→ Exercise input
§ §
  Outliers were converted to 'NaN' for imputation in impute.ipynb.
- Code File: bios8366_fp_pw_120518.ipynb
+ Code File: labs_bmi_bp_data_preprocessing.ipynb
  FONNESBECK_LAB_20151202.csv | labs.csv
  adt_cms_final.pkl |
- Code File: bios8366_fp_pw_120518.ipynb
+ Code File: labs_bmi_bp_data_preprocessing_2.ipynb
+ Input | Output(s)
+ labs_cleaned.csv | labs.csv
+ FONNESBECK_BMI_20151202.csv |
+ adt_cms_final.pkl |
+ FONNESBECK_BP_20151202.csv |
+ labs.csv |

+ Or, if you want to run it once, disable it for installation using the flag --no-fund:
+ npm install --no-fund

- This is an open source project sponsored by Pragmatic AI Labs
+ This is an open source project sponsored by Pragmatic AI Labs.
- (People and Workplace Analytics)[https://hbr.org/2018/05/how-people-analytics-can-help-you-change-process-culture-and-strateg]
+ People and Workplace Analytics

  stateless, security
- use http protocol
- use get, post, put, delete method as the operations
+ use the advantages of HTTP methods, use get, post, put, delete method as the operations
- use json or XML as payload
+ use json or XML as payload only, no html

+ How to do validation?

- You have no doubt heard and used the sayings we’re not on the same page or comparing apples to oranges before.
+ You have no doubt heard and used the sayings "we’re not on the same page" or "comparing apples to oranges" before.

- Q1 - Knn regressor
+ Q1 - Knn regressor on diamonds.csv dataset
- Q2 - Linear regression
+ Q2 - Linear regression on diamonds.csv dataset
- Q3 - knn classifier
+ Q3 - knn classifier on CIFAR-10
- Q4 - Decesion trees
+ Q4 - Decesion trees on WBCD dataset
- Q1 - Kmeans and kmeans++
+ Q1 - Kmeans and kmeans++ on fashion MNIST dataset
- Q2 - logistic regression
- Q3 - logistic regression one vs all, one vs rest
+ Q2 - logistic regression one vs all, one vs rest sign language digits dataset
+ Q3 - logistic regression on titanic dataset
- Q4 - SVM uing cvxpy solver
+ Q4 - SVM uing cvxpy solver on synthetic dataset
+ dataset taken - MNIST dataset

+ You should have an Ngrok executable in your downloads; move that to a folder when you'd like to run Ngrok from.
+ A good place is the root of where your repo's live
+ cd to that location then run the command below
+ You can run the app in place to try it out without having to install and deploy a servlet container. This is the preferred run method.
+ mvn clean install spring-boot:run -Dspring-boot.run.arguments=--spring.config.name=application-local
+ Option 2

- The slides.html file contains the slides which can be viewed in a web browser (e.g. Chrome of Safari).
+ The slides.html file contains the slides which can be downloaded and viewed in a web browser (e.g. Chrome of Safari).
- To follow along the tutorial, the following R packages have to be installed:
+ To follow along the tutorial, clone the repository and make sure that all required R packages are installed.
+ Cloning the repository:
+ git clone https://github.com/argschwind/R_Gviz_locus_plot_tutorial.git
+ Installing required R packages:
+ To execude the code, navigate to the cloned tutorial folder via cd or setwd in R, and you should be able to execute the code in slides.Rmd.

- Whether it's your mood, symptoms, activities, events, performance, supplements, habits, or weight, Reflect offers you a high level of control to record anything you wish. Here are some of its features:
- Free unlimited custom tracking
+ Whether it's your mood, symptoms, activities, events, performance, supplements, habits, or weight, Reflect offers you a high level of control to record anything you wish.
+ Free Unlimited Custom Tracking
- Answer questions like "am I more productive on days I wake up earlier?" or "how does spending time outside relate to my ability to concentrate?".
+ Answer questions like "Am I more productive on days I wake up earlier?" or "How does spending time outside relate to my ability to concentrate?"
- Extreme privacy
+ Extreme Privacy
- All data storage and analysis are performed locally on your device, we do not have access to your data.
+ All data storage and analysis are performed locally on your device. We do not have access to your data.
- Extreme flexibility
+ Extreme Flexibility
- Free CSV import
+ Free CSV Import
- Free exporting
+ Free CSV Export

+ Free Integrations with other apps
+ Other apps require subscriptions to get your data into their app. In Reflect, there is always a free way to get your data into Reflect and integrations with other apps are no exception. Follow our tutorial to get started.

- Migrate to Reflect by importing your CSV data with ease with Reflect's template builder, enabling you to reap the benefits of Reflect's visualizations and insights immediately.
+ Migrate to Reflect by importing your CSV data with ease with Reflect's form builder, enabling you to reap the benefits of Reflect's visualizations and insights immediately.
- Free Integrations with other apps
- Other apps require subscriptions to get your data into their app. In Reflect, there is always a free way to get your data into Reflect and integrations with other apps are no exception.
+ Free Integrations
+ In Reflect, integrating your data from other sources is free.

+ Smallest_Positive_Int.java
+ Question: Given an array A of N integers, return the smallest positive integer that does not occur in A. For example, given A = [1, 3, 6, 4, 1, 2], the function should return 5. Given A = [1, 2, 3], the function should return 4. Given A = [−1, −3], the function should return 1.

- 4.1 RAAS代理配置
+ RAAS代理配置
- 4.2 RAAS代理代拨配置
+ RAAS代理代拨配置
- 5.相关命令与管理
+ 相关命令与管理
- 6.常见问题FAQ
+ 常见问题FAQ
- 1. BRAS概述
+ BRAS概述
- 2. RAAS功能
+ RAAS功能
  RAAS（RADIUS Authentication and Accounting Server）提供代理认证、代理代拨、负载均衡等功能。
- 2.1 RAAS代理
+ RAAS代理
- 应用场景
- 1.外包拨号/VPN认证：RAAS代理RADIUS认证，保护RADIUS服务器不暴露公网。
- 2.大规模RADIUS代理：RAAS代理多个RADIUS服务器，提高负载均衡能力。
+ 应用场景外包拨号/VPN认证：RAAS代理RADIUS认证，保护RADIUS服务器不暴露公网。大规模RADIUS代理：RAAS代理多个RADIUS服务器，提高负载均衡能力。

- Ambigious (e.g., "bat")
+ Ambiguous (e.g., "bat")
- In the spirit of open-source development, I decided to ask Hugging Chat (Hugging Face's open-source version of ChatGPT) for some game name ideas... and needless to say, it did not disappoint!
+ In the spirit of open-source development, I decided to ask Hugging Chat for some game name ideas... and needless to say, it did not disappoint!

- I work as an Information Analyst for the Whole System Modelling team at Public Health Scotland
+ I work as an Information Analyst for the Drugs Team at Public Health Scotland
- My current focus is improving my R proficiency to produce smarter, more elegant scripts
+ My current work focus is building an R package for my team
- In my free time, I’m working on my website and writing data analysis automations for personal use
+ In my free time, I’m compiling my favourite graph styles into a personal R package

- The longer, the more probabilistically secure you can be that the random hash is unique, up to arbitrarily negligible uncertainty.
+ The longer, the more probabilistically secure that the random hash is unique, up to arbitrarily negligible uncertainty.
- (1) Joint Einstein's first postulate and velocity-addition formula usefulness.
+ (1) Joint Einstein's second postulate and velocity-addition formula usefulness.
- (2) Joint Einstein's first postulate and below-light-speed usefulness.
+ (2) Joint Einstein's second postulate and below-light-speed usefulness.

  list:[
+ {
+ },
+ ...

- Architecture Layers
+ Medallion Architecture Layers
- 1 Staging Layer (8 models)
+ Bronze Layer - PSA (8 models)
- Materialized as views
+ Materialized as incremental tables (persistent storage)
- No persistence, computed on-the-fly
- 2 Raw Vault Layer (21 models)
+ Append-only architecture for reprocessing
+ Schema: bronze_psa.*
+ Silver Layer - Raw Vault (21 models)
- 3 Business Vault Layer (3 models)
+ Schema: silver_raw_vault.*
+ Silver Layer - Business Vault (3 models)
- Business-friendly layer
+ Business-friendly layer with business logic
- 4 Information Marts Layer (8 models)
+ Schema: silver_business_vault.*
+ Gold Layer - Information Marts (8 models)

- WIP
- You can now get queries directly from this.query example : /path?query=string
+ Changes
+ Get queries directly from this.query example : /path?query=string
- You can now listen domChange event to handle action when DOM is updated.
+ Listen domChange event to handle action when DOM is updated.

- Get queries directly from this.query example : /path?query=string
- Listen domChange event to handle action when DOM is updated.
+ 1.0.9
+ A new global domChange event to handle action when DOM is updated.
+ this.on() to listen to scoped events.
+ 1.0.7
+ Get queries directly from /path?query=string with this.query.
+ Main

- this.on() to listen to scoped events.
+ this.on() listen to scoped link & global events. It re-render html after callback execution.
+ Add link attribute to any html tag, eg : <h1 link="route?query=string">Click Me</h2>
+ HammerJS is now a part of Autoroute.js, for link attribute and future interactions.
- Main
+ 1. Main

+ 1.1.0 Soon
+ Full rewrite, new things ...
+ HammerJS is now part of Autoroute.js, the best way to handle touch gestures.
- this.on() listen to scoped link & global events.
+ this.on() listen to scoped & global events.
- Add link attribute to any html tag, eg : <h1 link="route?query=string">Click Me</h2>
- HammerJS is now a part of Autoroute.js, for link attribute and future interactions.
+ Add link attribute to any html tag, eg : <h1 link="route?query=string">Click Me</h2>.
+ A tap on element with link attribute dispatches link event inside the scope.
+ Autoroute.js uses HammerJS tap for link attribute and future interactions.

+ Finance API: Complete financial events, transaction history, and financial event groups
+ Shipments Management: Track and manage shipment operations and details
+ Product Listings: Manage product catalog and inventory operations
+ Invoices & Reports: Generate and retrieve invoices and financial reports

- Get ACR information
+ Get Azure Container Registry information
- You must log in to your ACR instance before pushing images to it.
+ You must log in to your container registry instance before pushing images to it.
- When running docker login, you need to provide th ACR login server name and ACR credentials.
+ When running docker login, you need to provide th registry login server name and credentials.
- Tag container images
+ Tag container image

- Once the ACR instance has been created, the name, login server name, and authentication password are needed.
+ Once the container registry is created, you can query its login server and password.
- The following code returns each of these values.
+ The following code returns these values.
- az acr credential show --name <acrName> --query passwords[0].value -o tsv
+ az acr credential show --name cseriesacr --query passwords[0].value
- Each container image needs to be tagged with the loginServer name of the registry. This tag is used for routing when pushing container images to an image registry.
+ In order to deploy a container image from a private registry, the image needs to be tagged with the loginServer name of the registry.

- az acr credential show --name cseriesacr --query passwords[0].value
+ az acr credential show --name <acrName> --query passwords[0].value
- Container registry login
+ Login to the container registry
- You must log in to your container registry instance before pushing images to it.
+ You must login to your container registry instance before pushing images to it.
§ §
→ Task statement
Lines with the word "speed" in them are the answer; report each one from the data.

→ Exercise response
- (2) Joint Einstein's first postulate and below-light-speed usefulness.
+ (2) Joint Einstein's second postulate and below-light-speed usefulness.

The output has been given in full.